LISTED ENTRIES START

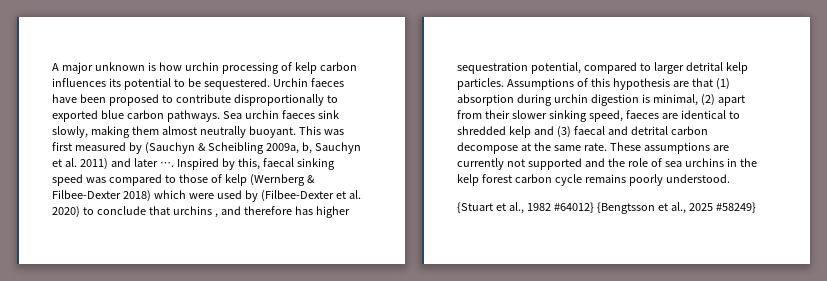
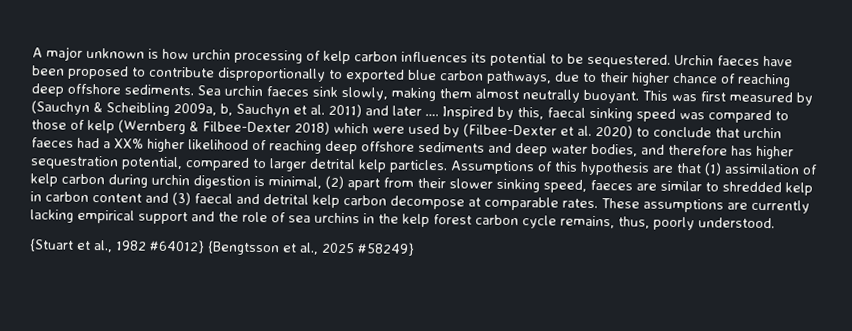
- Urchin faeces have been proposed to contribute disproportionally to exported blue carbon pathways.
+ Urchin faeces have been proposed to contribute disproportionally to exported blue carbon pathways, due to their higher chance of reaching deep offshore sediments.
- Inspired by this, faecal sinking speed was compared to those of kelp (Wernberg & Filbee-Dexter 2018) which were used by (Filbee-Dexter et al. 2020) to conclude that urchins , and therefore has higher sequestration potential, compared to larger detrital kelp particles.
+ Inspired by this, faecal sinking speed was compared to those of kelp (Wernberg & Filbee-Dexter 2018) which were used by (Filbee-Dexter et al. 2020) to conclude that urchin faeces had a XX% higher likelihood of reaching deep offshore sediments and deep water bodies, and therefore has higher sequestration potential, compared to larger detrital kelp particles.
- Assumptions of this hypothesis are that (1) absorption during urchin digestion is minimal, (2) apart from their slower sinking speed, faeces are identical to shredded kelp and (3) faecal and detrital carbon decompose at the same rate.
+ Assumptions of this hypothesis are that (1) assimilation of kelp carbon during urchin digestion is minimal, (2) apart from their slower sinking speed, faeces are similar to shredded kelp in carbon content and (3) faecal and detrital kelp carbon decompose at comparable rates.
- These assumptions are currently not supported and the role of sea urchins in the kelp forest carbon cycle remains poorly understood.
+ These assumptions are currently lacking empirical support and the role of sea urchins in the kelp forest carbon cycle remains, thus, poorly understood.

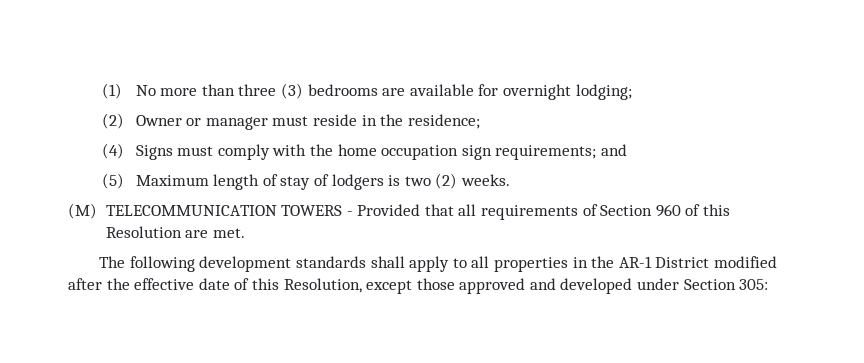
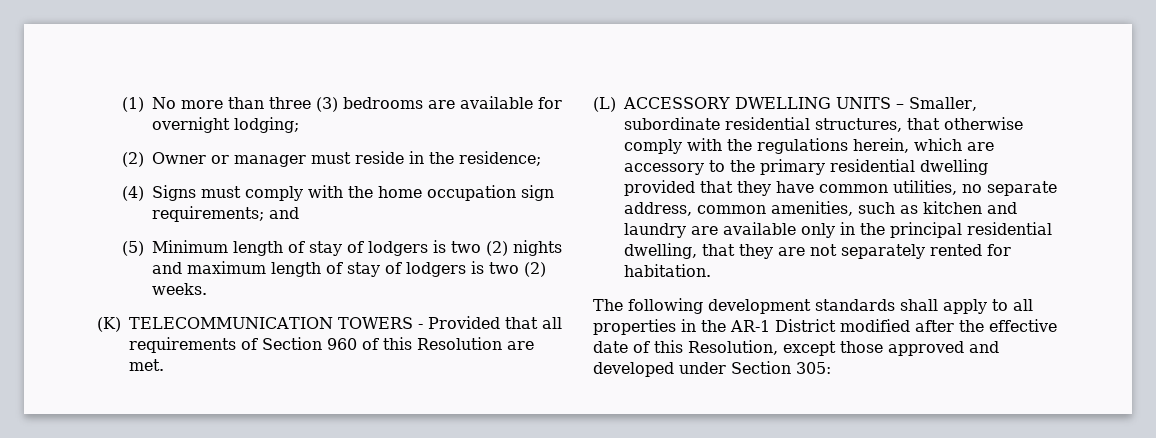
- (5) Maximum length of stay of lodgers is two (2) weeks.
+ (5) Minimum length of stay of lodgers is two (2) nights and maximum length of stay of lodgers is two (2) weeks.
- (M) TELECOMMUNICATION TOWERS - Provided that all requirements of Section 960 of this Resolution are met.
+ (K) TELECOMMUNICATION TOWERS - Provided that all requirements of Section 960 of this Resolution are met.
+ (L) ACCESSORY DWELLING UNITS – Smaller, subordinate residential structures, that otherwise comply with the regulations herein, which are accessory to the primary residential dwelling provided that they have common utilities, no separate address, common amenities, such as kitchen and laundry are available only in the principal residential dwelling, that they are not separately rented for habitation.

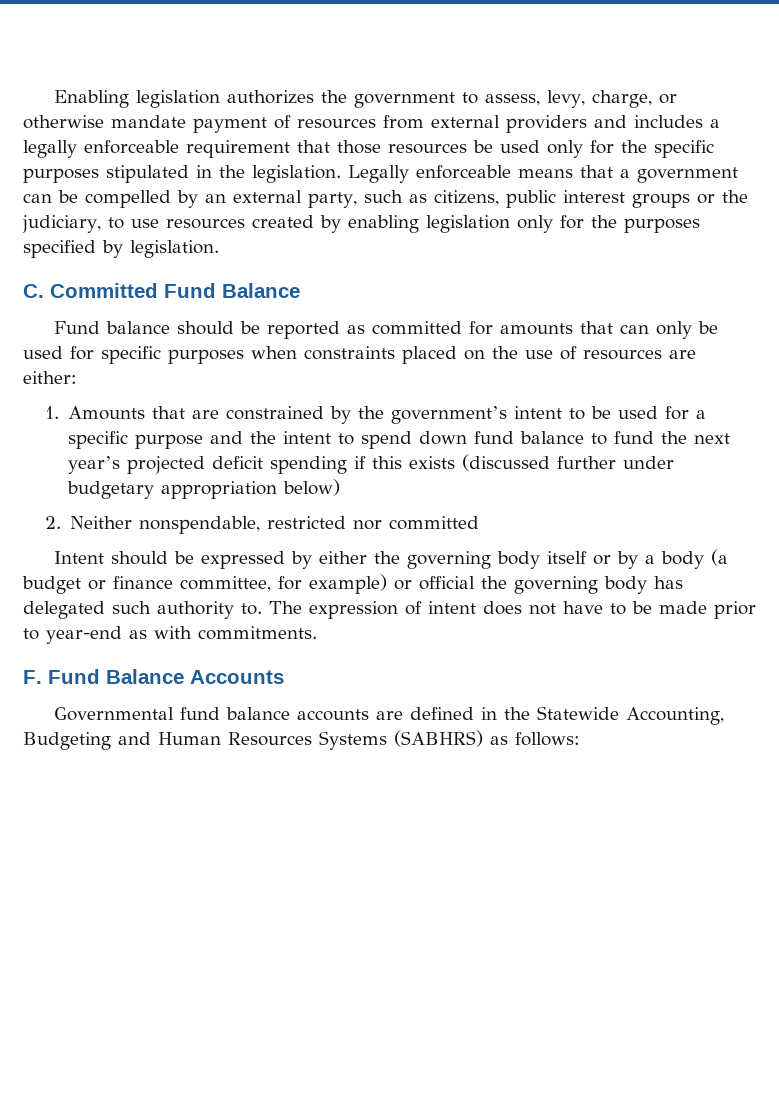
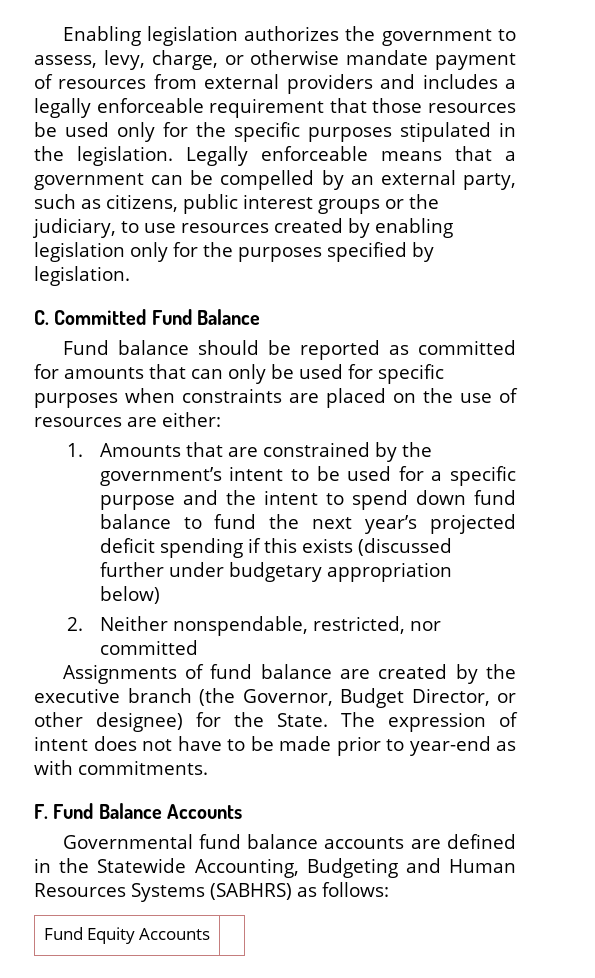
- Fund balance should be reported as committed for amounts that can only be used for specific purposes when constraints placed on the use of resources are either:
+ Fund balance should be reported as committed for amounts that can only be used for specific purposes when constraints are placed on the use of resources are either:
- 2. Neither nonspendable, restricted nor committed
+ 2. Neither nonspendable, restricted, nor committed
- Intent should be expressed by either the governing body itself or by a body (a budget or finance committee, for example) or official the governing body has delegated such authority to.
+ Assignments of fund balance are created by the executive branch (the Governor, Budget Director, or other designee) for the State.
+ Fund Equity Accounts |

LISTED ENTRIES END

**YOUR TASK**
All lines above that include the word "forest" must be copied into the answer.

**SOLUTION TO THIS EXERCISE**
- These assumptions are currently not supported and the role of sea urchins in the kelp forest carbon cycle remains poorly understood.
+ These assumptions are currently lacking empirical support and the role of sea urchins in the kelp forest carbon cycle remains, thus, poorly understood.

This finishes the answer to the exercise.